### MATERIAL SHOWN
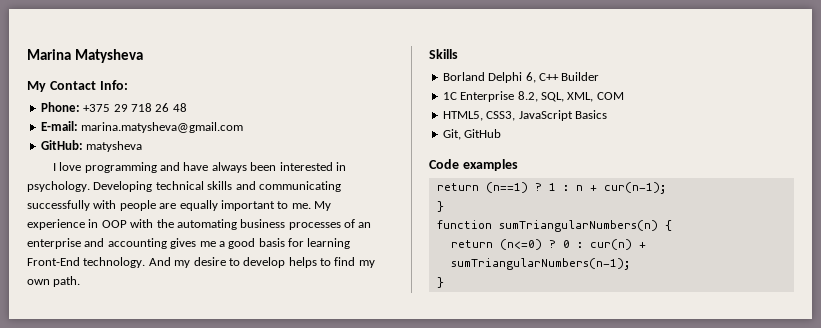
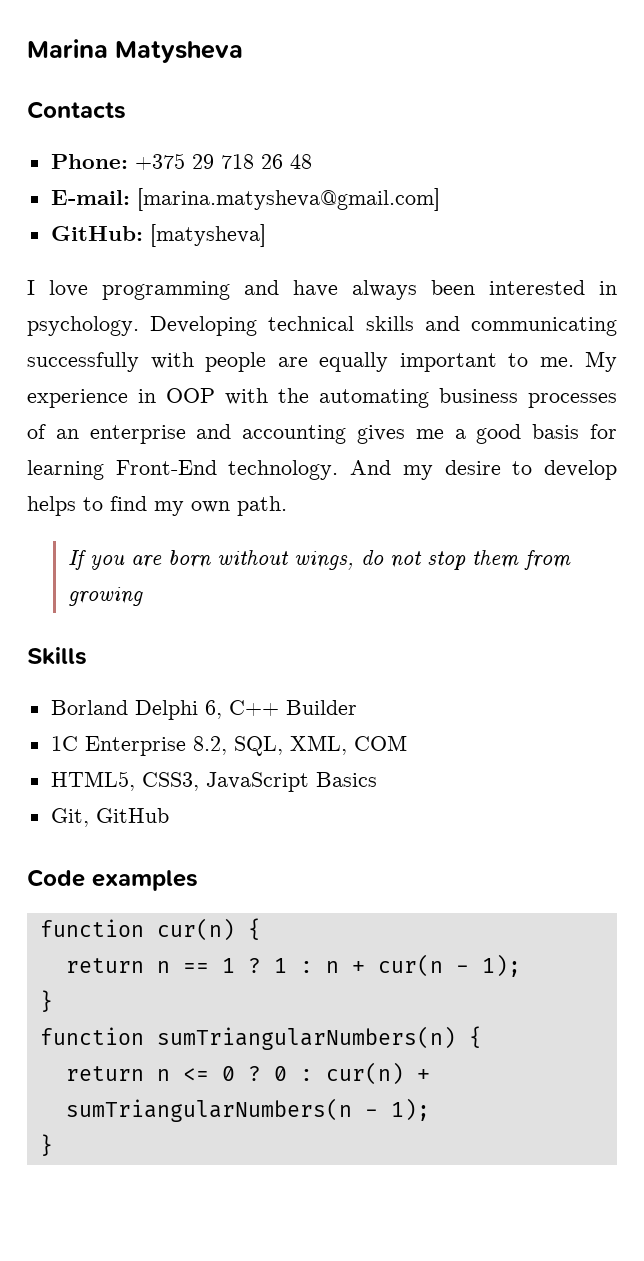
- My Contact Info:
+ Contacts
- E-mail: marina.matysheva@gmail.com
+ E-mail: [marina.matysheva@gmail.com]
- GitHub: matysheva
+ GitHub: [matysheva]
+ If you are born without wings, do not stop them from growing
- return (n==1) ?
+ function cur(n) {
+ return n == 1 ?
- 1 : n + cur(n-1);
+ 1 : n + cur(n - 1);
- return (n<=0) ?
+ return n <= 0 ?
- 0 : cur(n) + sumTriangularNumbers(n-1);
+ 0 : cur(n) + sumTriangularNumbers(n - 1);

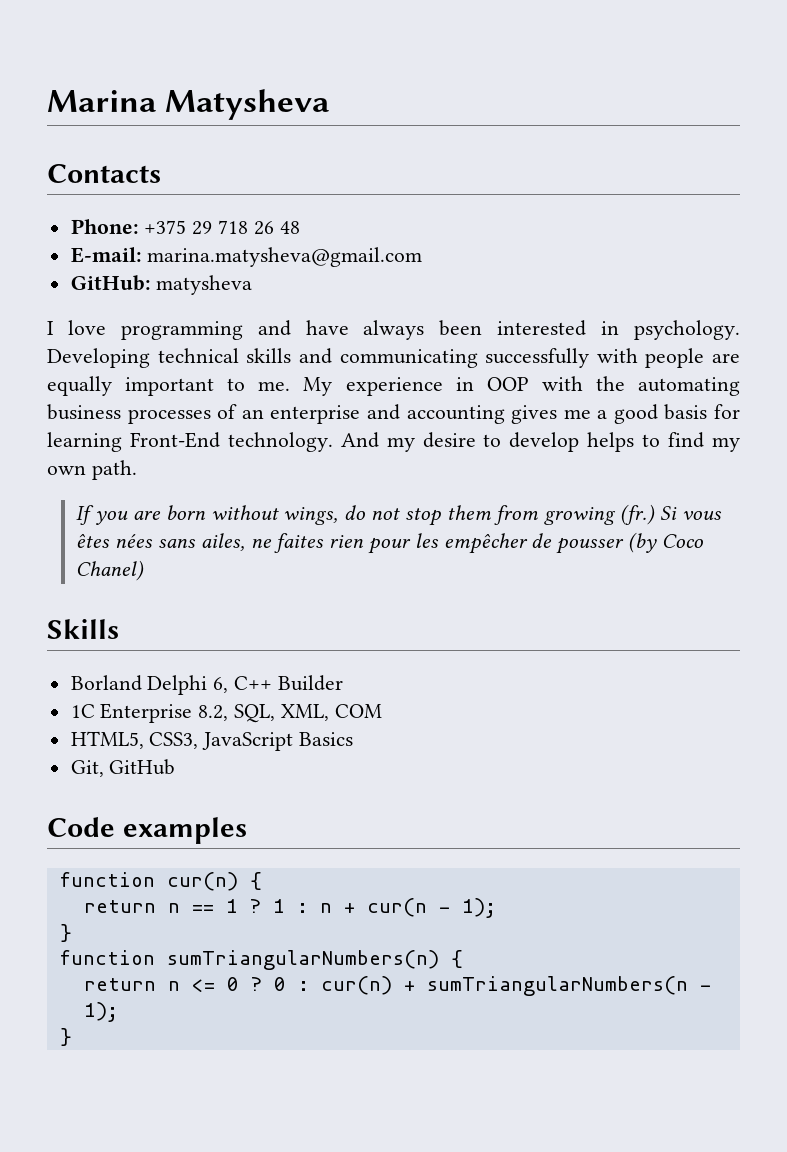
- E-mail: [marina.matysheva@gmail.com]
+ E-mail: marina.matysheva@gmail.com
- GitHub: [matysheva]
+ GitHub: matysheva
- If you are born without wings, do not stop them from growing
+ If you are born without wings, do not stop them from growing (fr.) Si vous êtes nées sans ailes, ne faites rien pour les empêcher de pousser (by Coco Chanel)

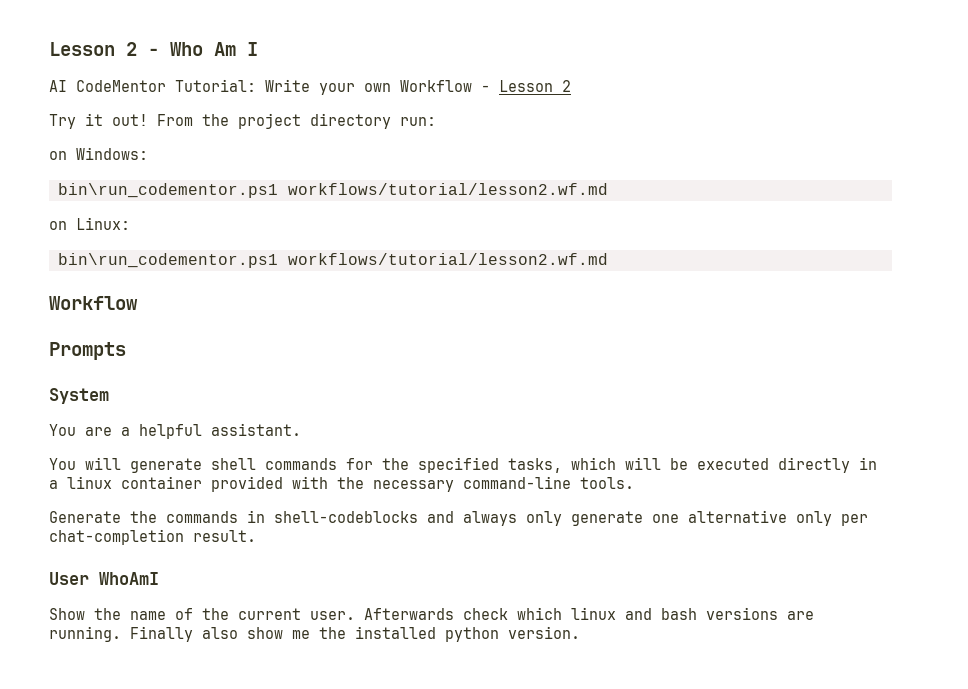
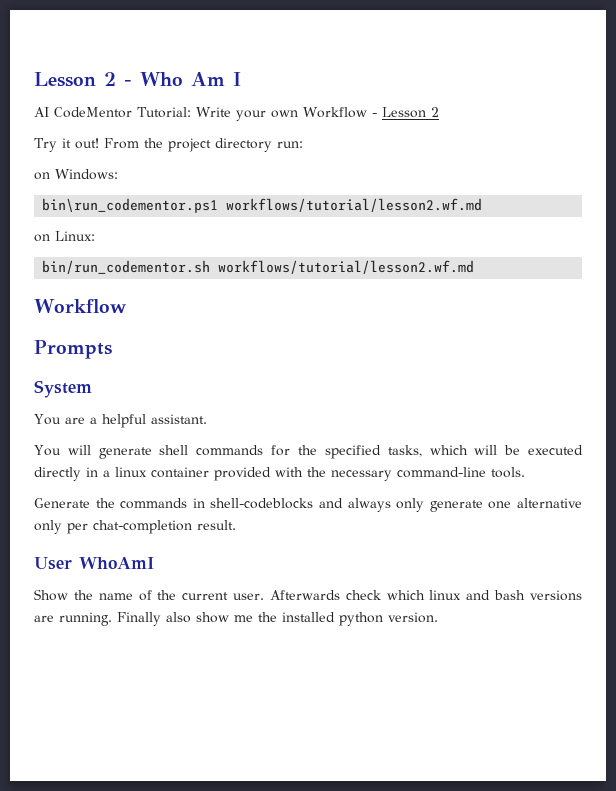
  on Linux:
- bin\run_codementor.ps1 workflows/tutorial/lesson2.wf.md
+ bin/run_codementor.sh workflows/tutorial/lesson2.wf.md

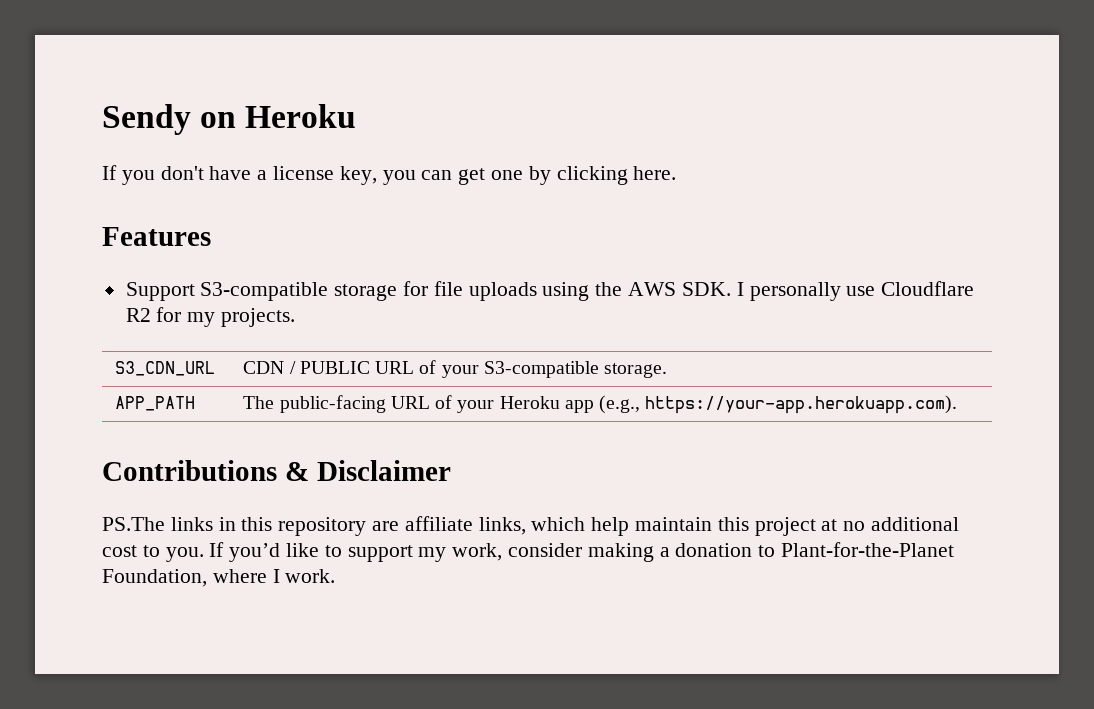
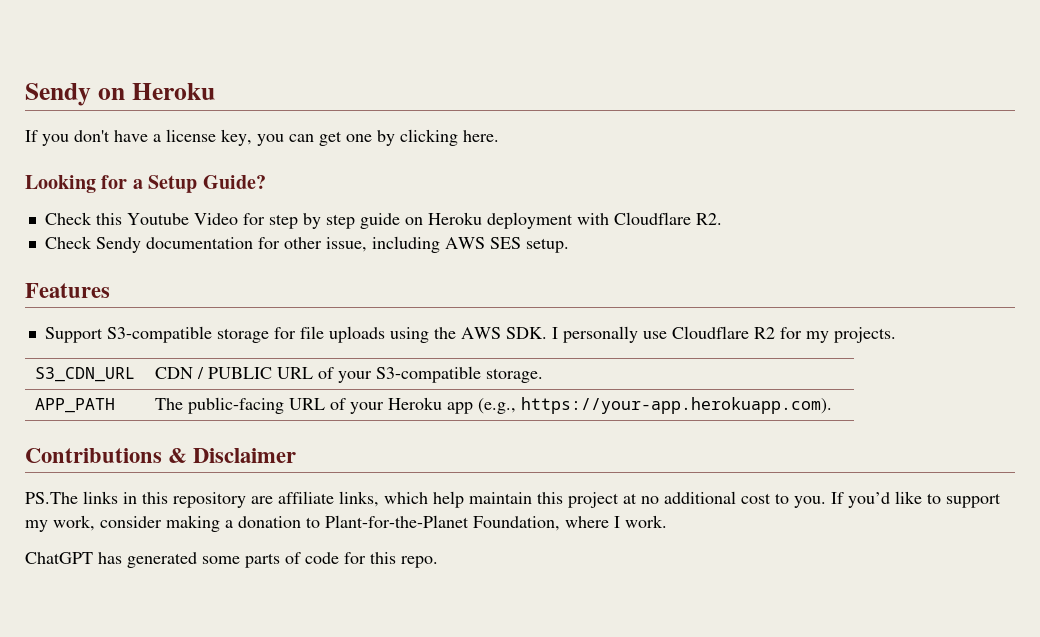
+ Looking for a Setup Guide?
+ Check this Youtube Video for step by step guide on Heroku deployment with Cloudflare R2.
+ Check Sendy documentation for other issue, including AWS SES setup.
+ ChatGPT has generated some parts of code for this repo.

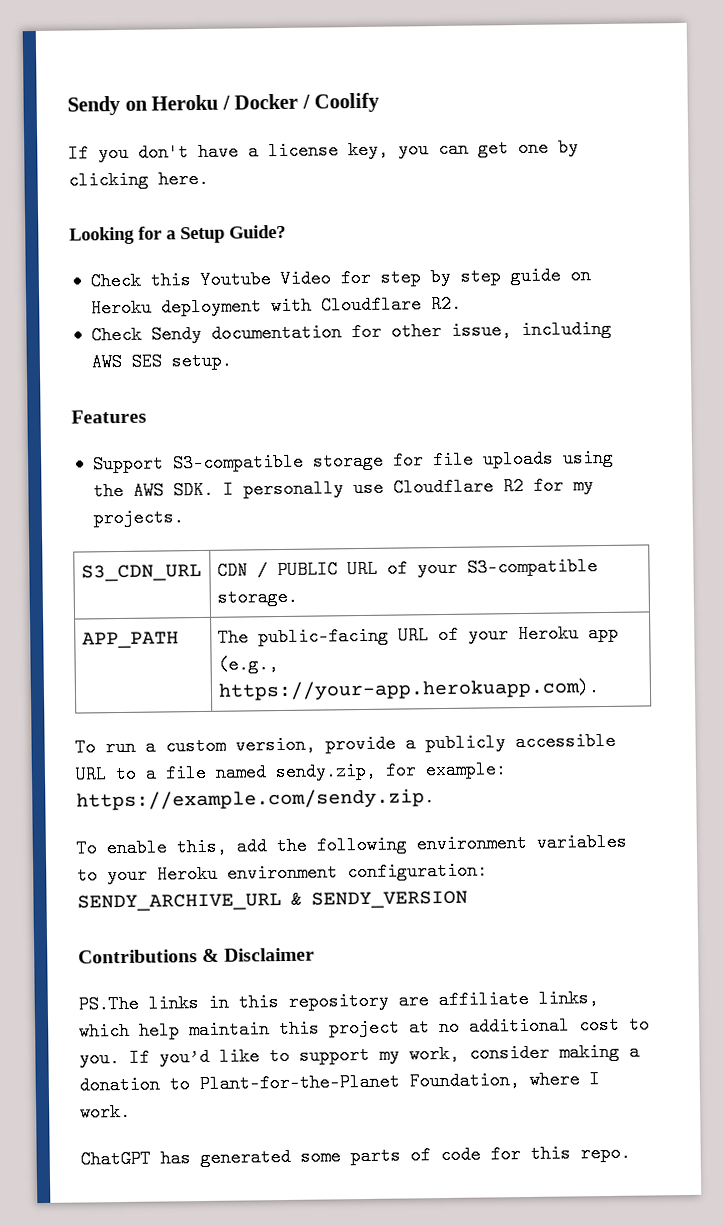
- Sendy on Heroku
+ Sendy on Heroku / Docker / Coolify
+ To run a custom version, provide a publicly accessible URL to a file named sendy.zip, for example: https://example.com/sendy.zip.
+ To enable this, add the following environment variables to your Heroku environment configuration: SENDY_ARCHIVE_URL & SENDY_VERSION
######
YOUR TASK:
Starting at the line that contains "cur(n - 1);" and ending at the line that contains "- If you are", transcribe the material above exactly, excluding pictures.

SOLUTION TO THIS EXERCISE:
+ 1 : n + cur(n - 1);
- return (n<=0) ?
+ return n <= 0 ?
- 0 : cur(n) + sumTriangularNumbers(n-1);
+ 0 : cur(n) + sumTriangularNumbers(n - 1);

- E-mail: [marina.matysheva@gmail.com]
+ E-mail: marina.matysheva@gmail.com
- GitHub: [matysheva]
+ GitHub: matysheva
- If you are born without wings, do not stop them from growing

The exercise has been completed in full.